You are viewing a plain text version of this content. The canonical link for it is here.
Posted to dev@arrow.apache.org by Wes McKinney <we...@gmail.com> on 2016/12/13 18:23:42 UTC

Re: Weld

Looks like there will be a talk about Weld at Strata next Spring:

http://conferences.oreilly.com/strata/strata-ca/public/schedule/detail/57646

It would be nice to see if there's any work that we can be doing in
Arrow to try to collaborate on such closely-related efforts.

- Wes

On Sat, Nov 26, 2016 at 3:53 PM, Wes McKinney <we...@gmail.com> wrote:
> I've always contended that building a sort of "runtime" for in-memory
> column expressions was a natural next step after hardening Arrow as a
> data structure and memory exchange mechanism.
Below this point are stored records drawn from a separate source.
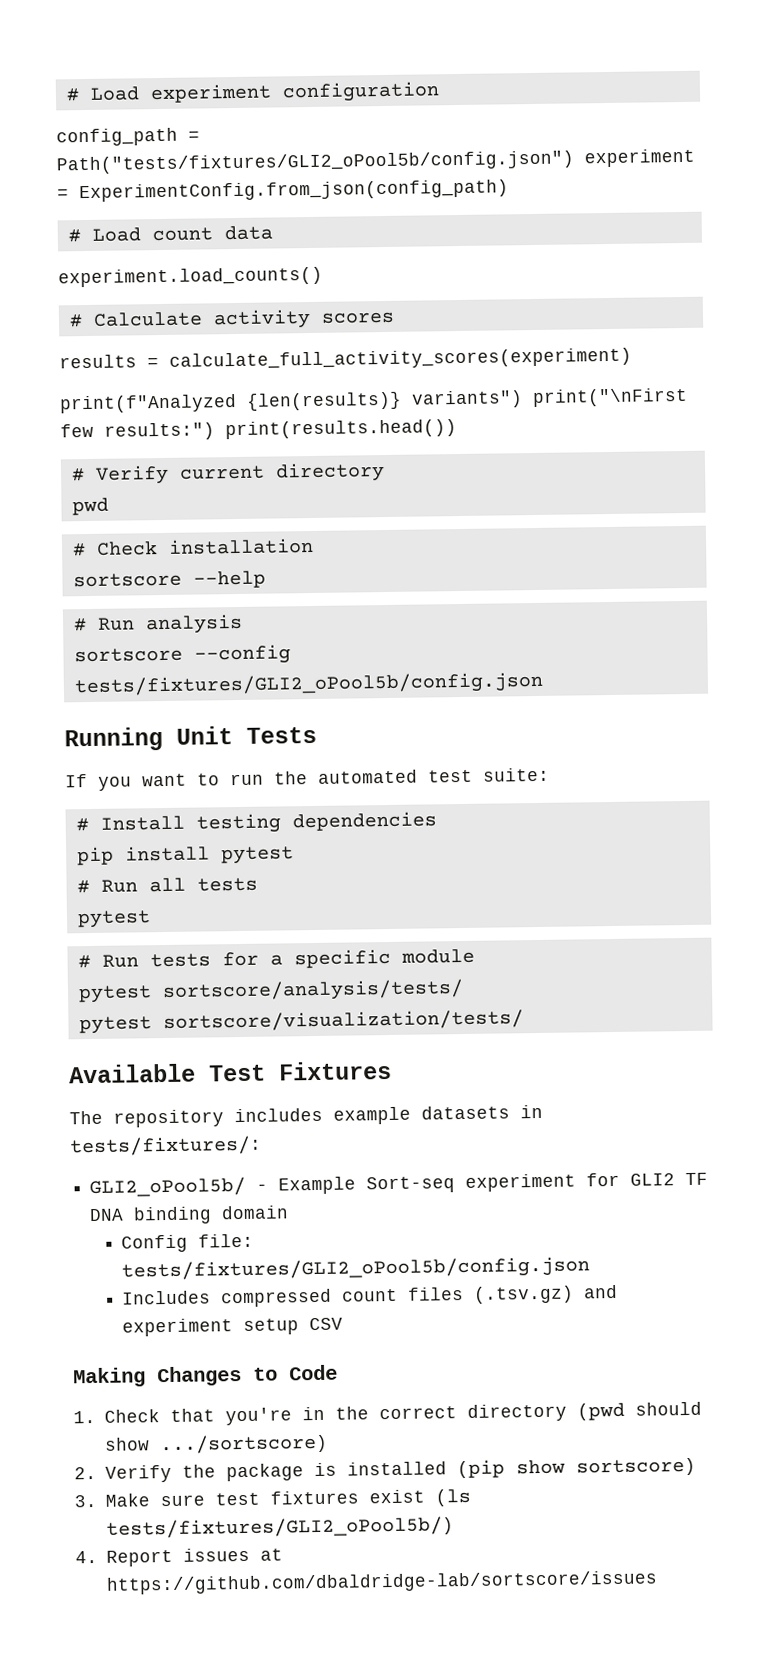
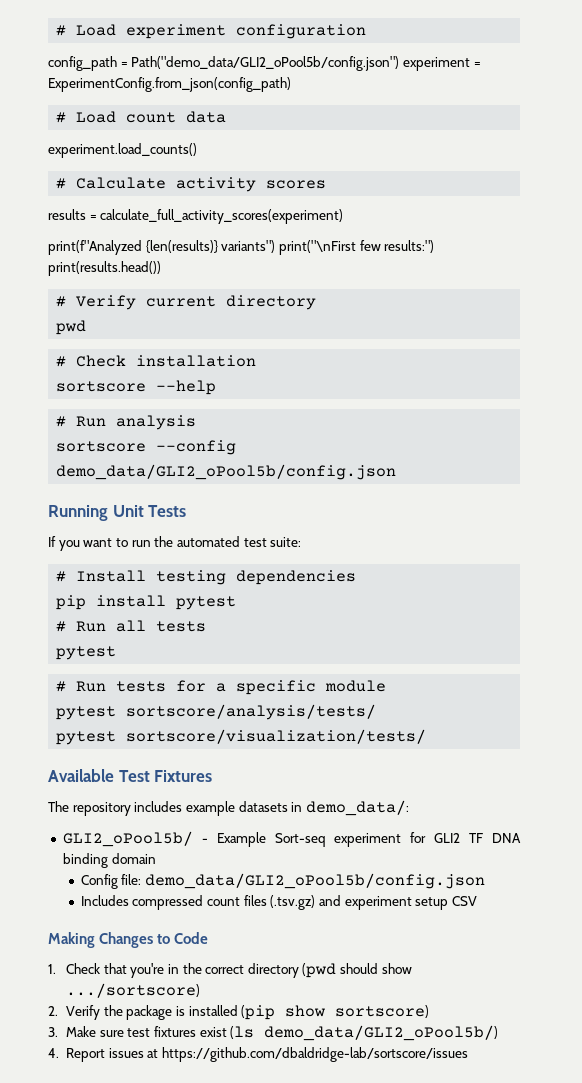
- config_path = Path("tests/fixtures/GLI2_oPool5b/config.json") experiment = ExperimentConfig.from_json(config_path)
+ config_path = Path("demo_data/GLI2_oPool5b/config.json") experiment = ExperimentConfig.from_json(config_path)
- sortscore --config tests/fixtures/GLI2_oPool5b/config.json
+ sortscore --config demo_data/GLI2_oPool5b/config.json
- The repository includes example datasets in tests/fixtures/:
+ The repository includes example datasets in demo_data/:
- Config file: tests/fixtures/GLI2_oPool5b/config.json
+ Config file: demo_data/GLI2_oPool5b/config.json
- 3. Make sure test fixtures exist (ls tests/fixtures/GLI2_oPool5b/)
+ 3. Make sure test fixtures exist (ls demo_data/GLI2_oPool5b/)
I'm hopeful that we'll
> see some cross-pollination between projects like Weld and Arrow to
> produce open source solutions that help drive more collaboration and
> consolidation around shared low-level needs for building analytical
> systems. We still have significant work to do to solidify Arrow as a
> standard -- anyone all reading can do to help work against
> fragmentation in data structures / memory representations would be
> very much appreciated!
>
> - Wes
>
> On Wed, Nov 23, 2016 at 11:35 AM, Donald Foss <do...@gmail.com> wrote:
>> I had that in my queue, and your watching and thoughts about it mean I need
>> to watch it today ;)
>>
>> Thanks for the link to where you've played with abstraction before. I'm
>> going to fork a copy and do some playing myself. I'm very interested in how
>> universal it can be, and a library to go from expression to universal
>> intermediate, them output the code in the language of one's choice. The
>> optimizations could be performed in the intermediate layer, the output
>> later, or both if there are specific code optimizations available after
>> translation.
>>
>> -Donald
>>
>> On Nov 22, 2016 2:31 PM, Julien Le Dem
>> wrote:

Re: CLang, LLVM and optimization during conversion

Posted by Wes McKinney <we...@gmail.com>.
We've been developing and testing the Arrow C++ library with Clang,
but haven't done any work on LLVM or code generation with it. It would
be interesting to make it easy to create custom UDFs in LLVM and
evaluate them on Arrow data -- a bit of glue necessary to bridge the
Arrow world and the LLVM world.

On Wed, Dec 14, 2016 at 9:52 AM, Donald Foss <do...@gmail.com> wrote:
> Changing the subject line to (try to) avoid thread confusion.
>
> Has anyone done any work or tests with Arrow and CLang? The way the LLVM
> code conversions work *could* be a natural path, considering that the wheel
> is already round. Just yesterday I was looking at how the LLVM converter to
> JavaScript on v8 produced optimized code that caused fewer GC events, thus
> fewer hits to the render engine in-browser. Just a thought filed under
> Things That Make You Go Hmmm.
>
> --Donald
>
> On Dec 13, 2016 1:23 PM, Wes McKinney
> wrote:

CLang, LLVM and optimization during conversion

Posted by Donald Foss <do...@gmail.com>.
Changing the subject line to (try to) avoid thread confusion.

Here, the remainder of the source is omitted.